Task goal: Below are the entries. Transcribe exactly the lines from the one with "f1api.dev API to fetch Formula 1 data." through the one with "w/ love imreallyadi", ends included, and leave out all others.

/---

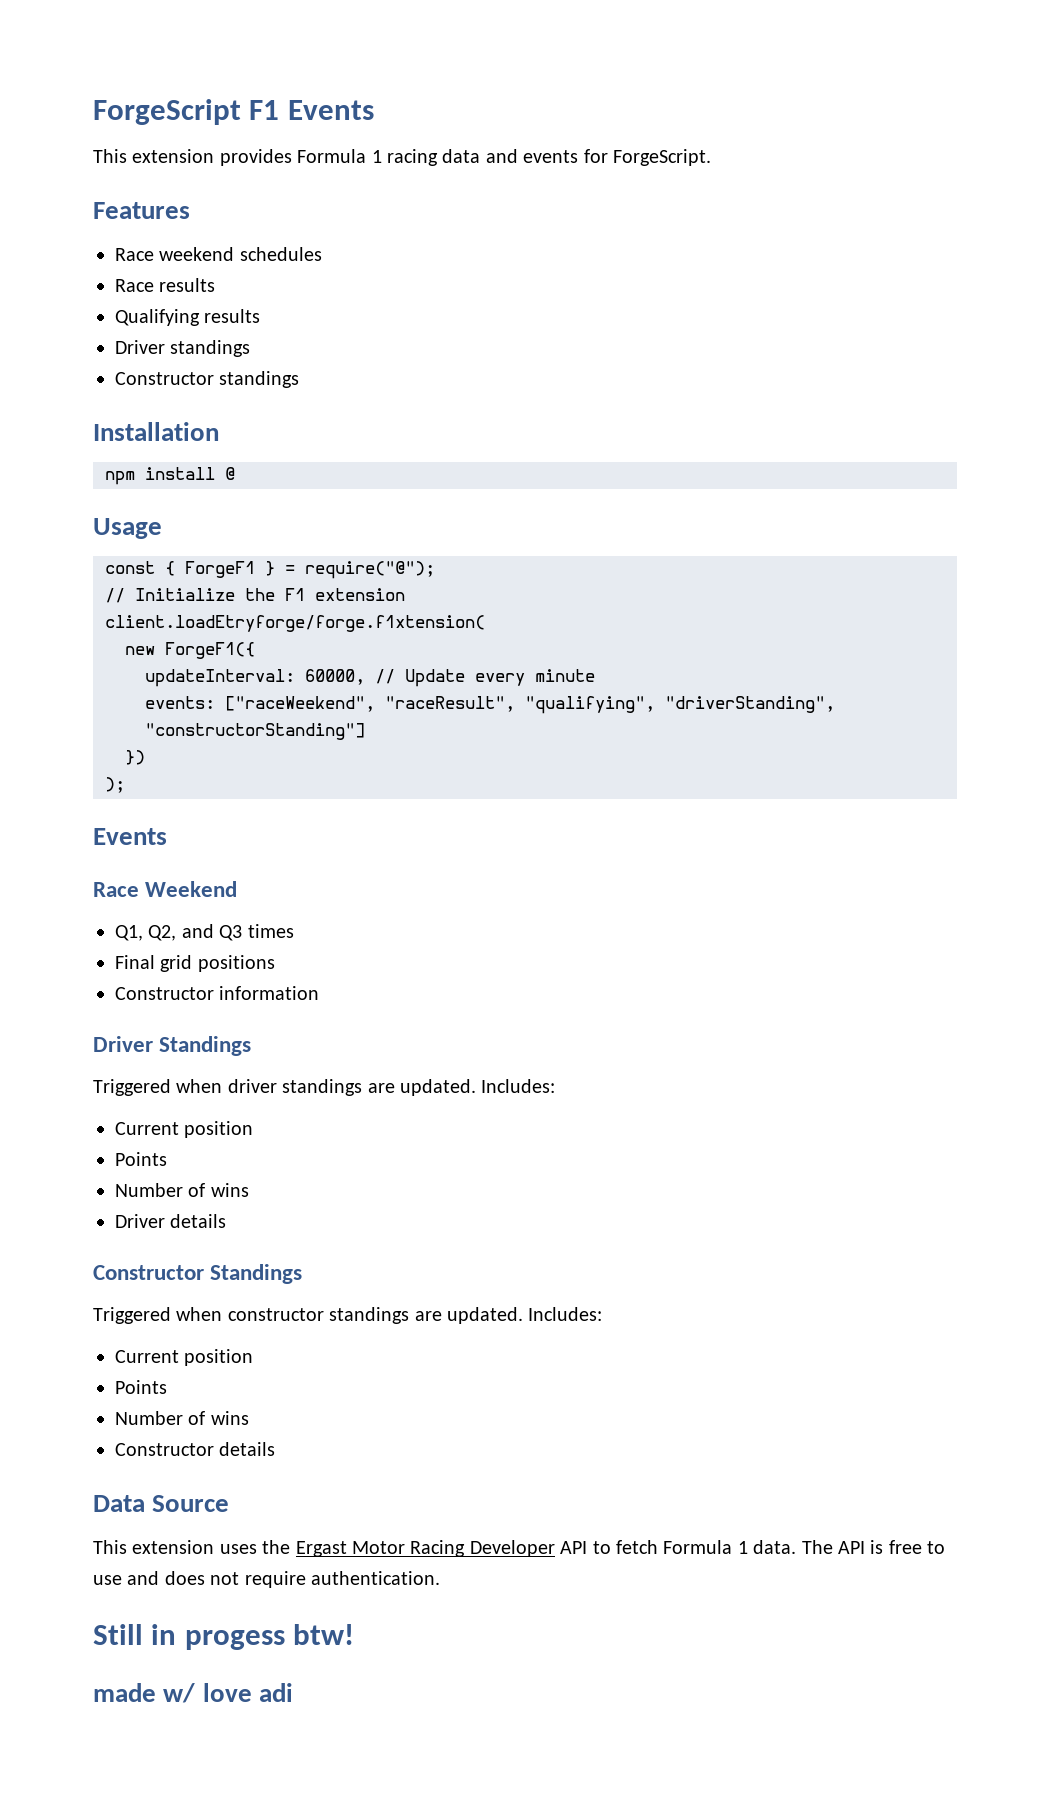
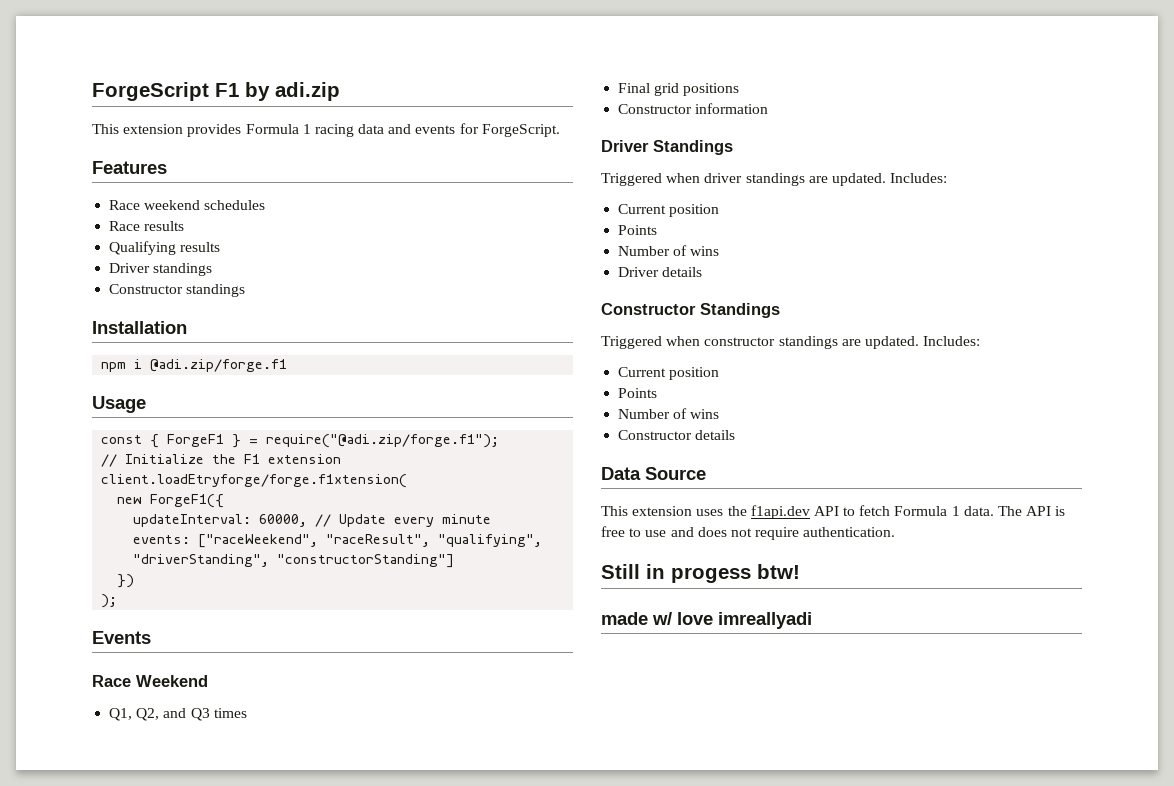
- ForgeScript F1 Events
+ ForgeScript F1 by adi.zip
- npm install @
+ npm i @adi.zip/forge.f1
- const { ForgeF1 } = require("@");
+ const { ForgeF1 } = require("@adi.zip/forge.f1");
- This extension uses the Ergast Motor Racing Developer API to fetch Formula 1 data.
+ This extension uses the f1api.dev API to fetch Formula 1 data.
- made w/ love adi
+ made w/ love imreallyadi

\---
/---

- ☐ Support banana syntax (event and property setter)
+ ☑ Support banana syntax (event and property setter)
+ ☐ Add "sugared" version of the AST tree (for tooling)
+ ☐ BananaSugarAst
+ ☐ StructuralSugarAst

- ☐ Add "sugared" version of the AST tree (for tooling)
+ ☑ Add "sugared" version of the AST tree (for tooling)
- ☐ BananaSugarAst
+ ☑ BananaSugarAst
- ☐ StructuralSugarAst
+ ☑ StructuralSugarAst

\---
/---

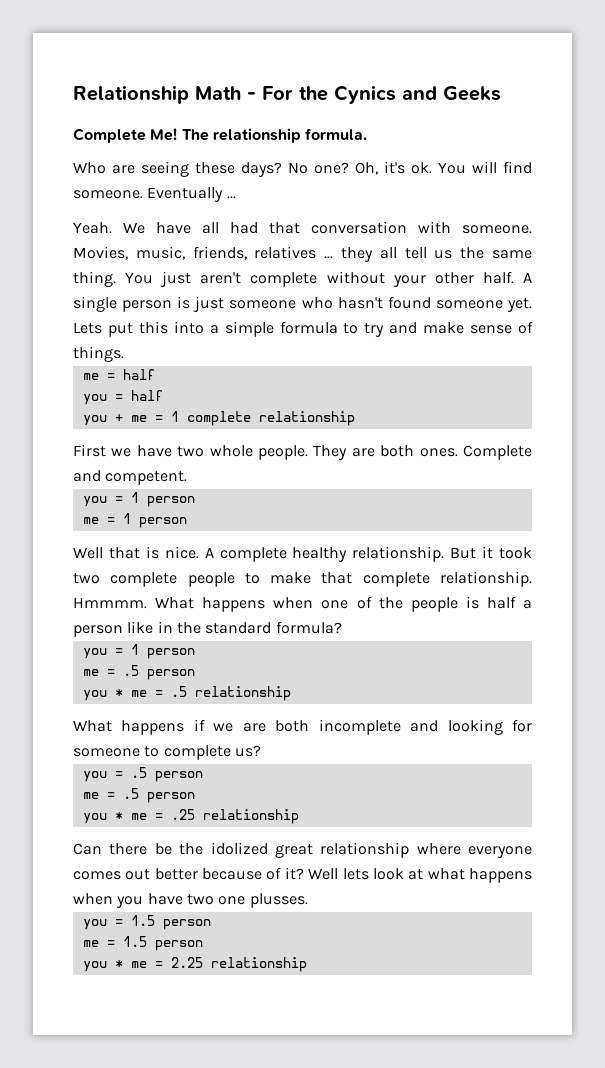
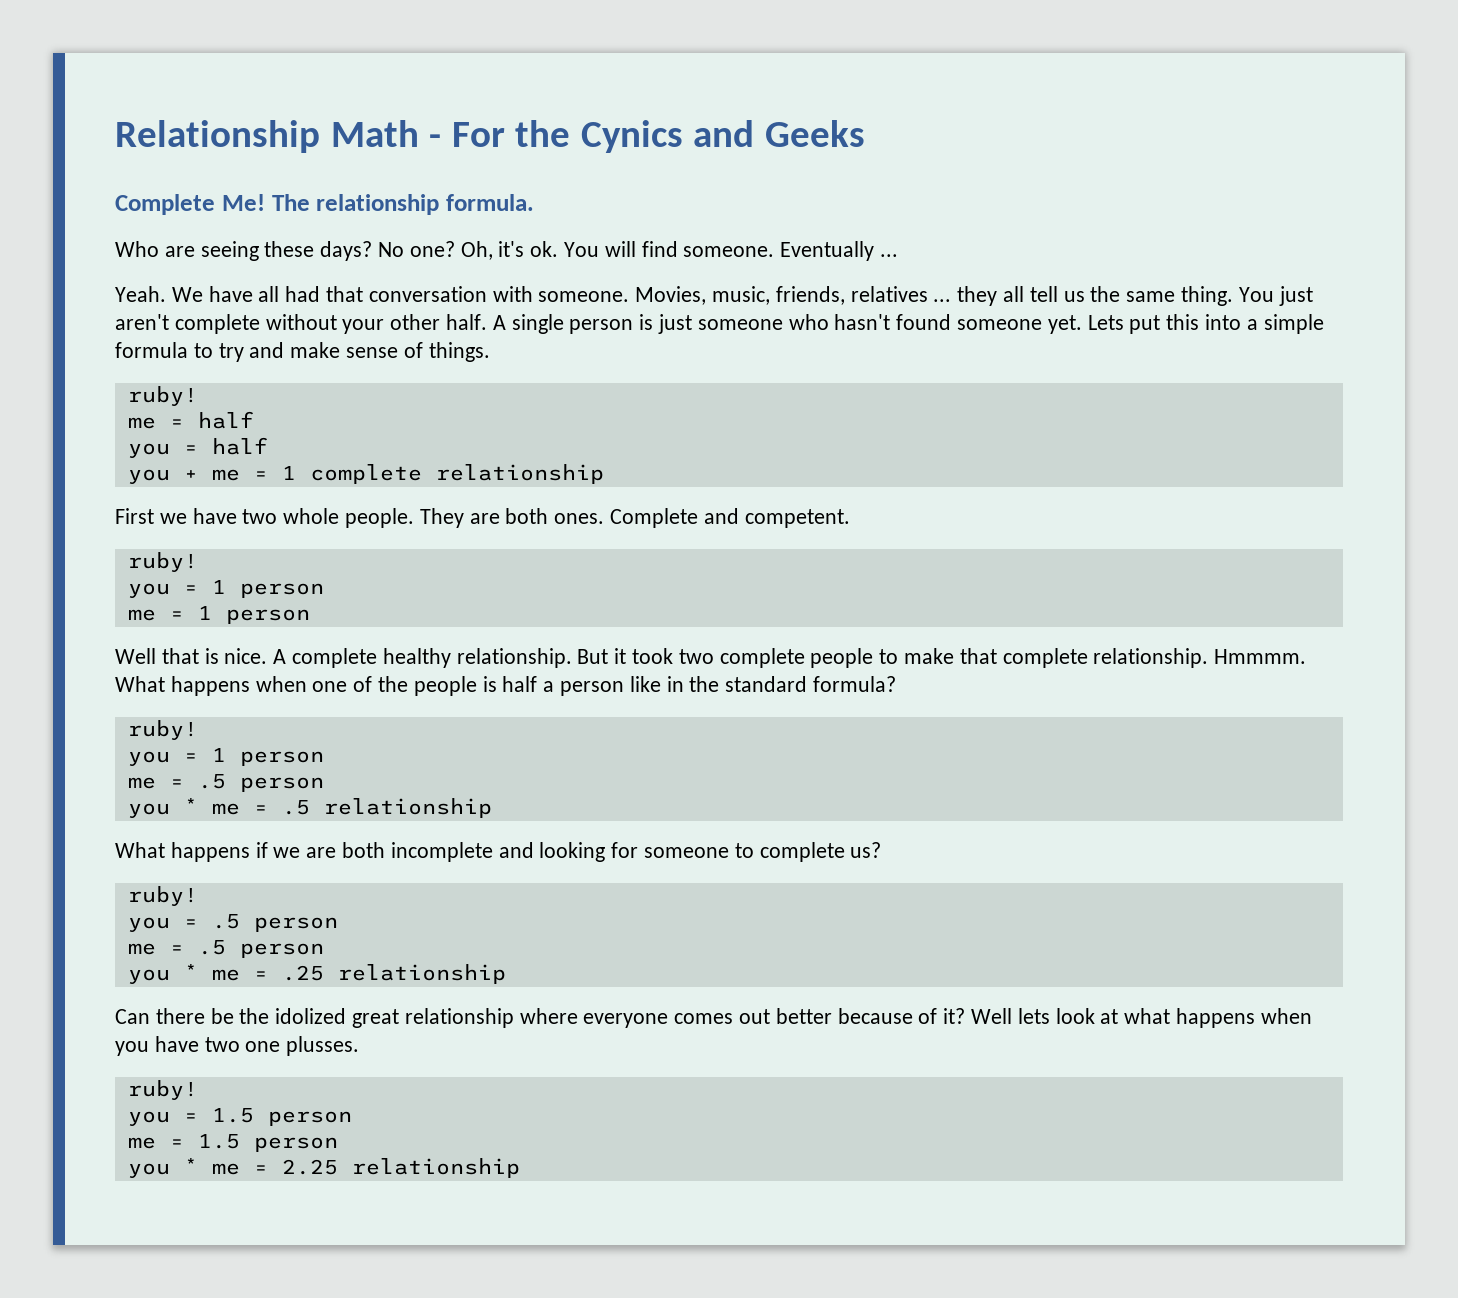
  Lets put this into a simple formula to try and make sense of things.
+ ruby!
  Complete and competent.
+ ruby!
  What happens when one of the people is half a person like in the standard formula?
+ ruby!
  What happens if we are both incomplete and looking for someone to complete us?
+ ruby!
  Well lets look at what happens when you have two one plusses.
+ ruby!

\---

Answer to this exercise:
+ This extension uses the f1api.dev API to fetch Formula 1 data.
- made w/ love adi
+ made w/ love imreallyadi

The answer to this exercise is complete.